会社の目的と権利能力
「会社の権利能力の範囲は、その事業目的による」とは、どういう意味でしょう?
会社の権利能力
権利能力とは、法律上の権利、義務の主体となれる能力のことです。
法人は、法令の規定に従い、定款その他の基本約款で定められた目的の範囲内において、権利を有し、義務を負う(民法第34条)
どこまでが「目的の範囲」かというと、判例によることになります。
営利法人と非営利法人で異なり、営利法人ではゆるやかに、非営利法人では厳格に、目的の範囲を認めることになっています。
取引の安全性
権利能力を目的の範囲内とすることによって、関係先は安心して取引ができます。
登記によって会社の目的は公示されているし、会社は目的をもって設立されているので、目的の範囲内で権利義務を有すれば足りる、との考え方があります。

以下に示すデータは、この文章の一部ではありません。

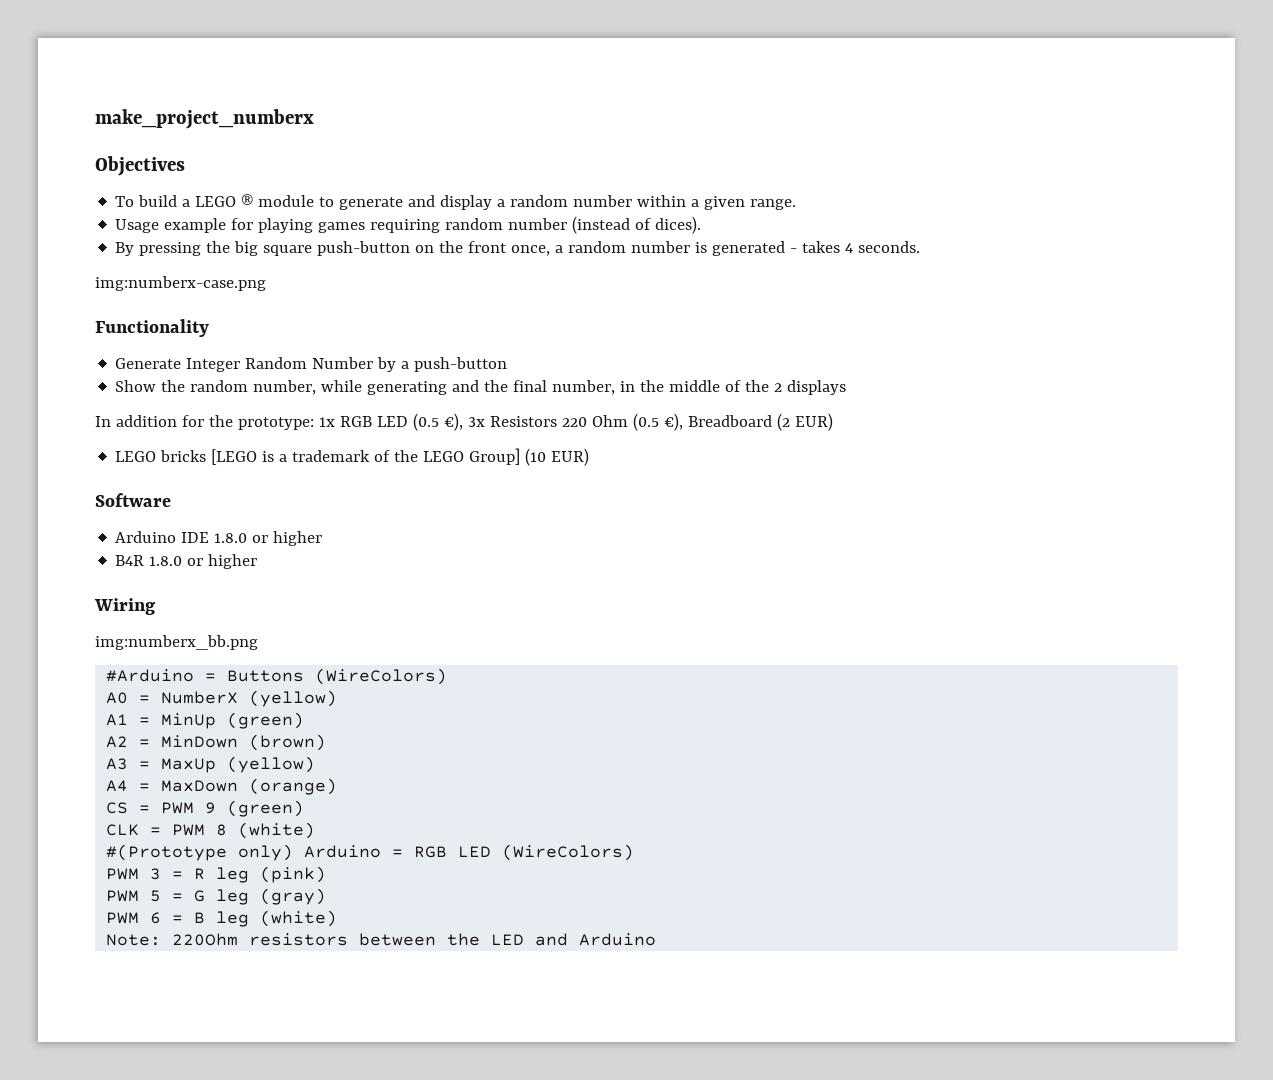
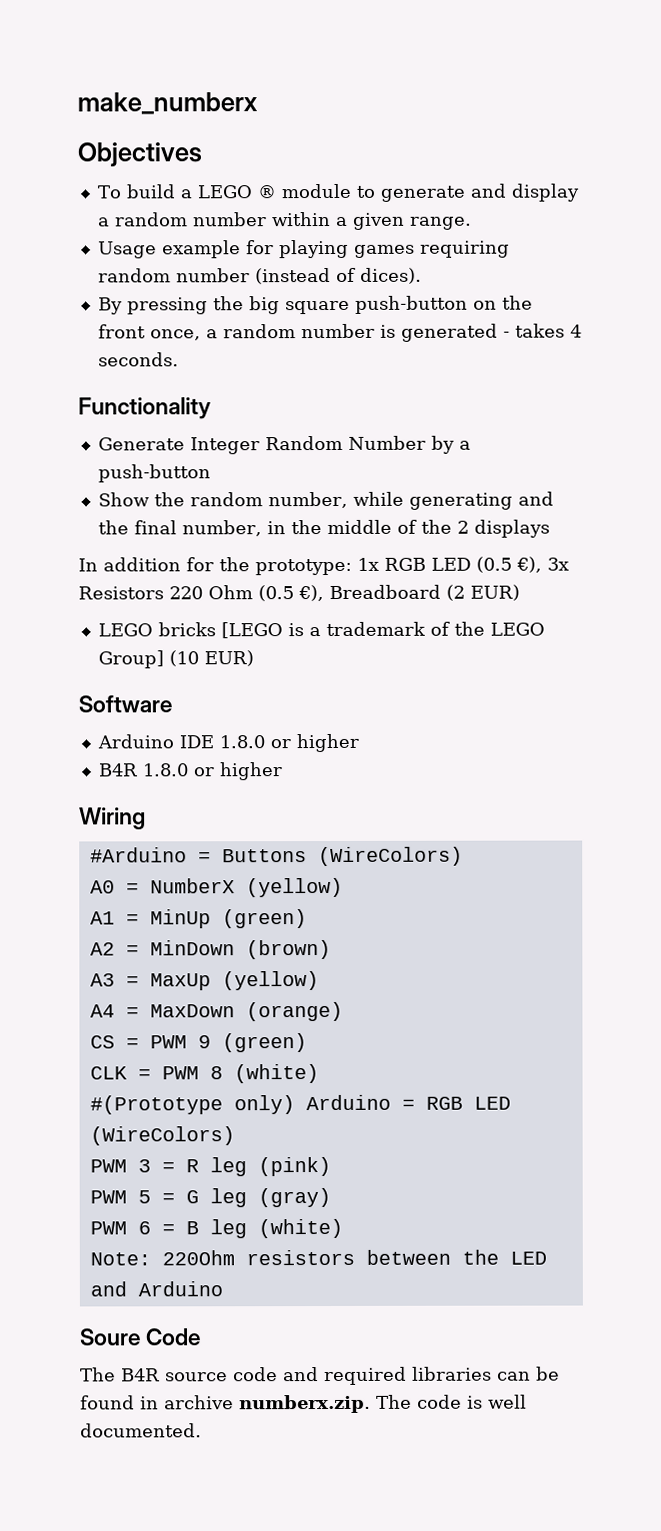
[95,109,314,129] make_project_numberx -> [77,92,258,115] make_numberx
[95,276,266,291] // img:numberx-case.png -> (179, 359) none
[95,635,258,650] // img:numberx_bb.png -> (146, 818) none
(657, 939) none -> [79,1328,202,1346] [80,1366,560,1386] [80,1394,527,1414] [80,1423,202,1438] // Soure Code // The B4R source code and required libraries can be found in archive numberx.zip. The code is well documented.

一方、目的の範囲を厳しく制限すると、実際に目的外取引が行われたとき、無効とされることが増えてしまい取引の安全性が害されることになってしまいます。
なので、会社(営利法人)の権利能力は目的によって制限されるものの、その範囲は広くゆるやかにとってあるのです。
目的の範囲内の行為とは
定款に記載されている目的である事業、およびその事業を達成するために必要な行為すべてとされます。
事業を達成するのに必要な行為かどうかは、行為の客観的性質から判断されます。
このような条件を満たせば、現実の訴訟で「目的の範囲外なので行為は無効」とされる例はほぼないといわれています。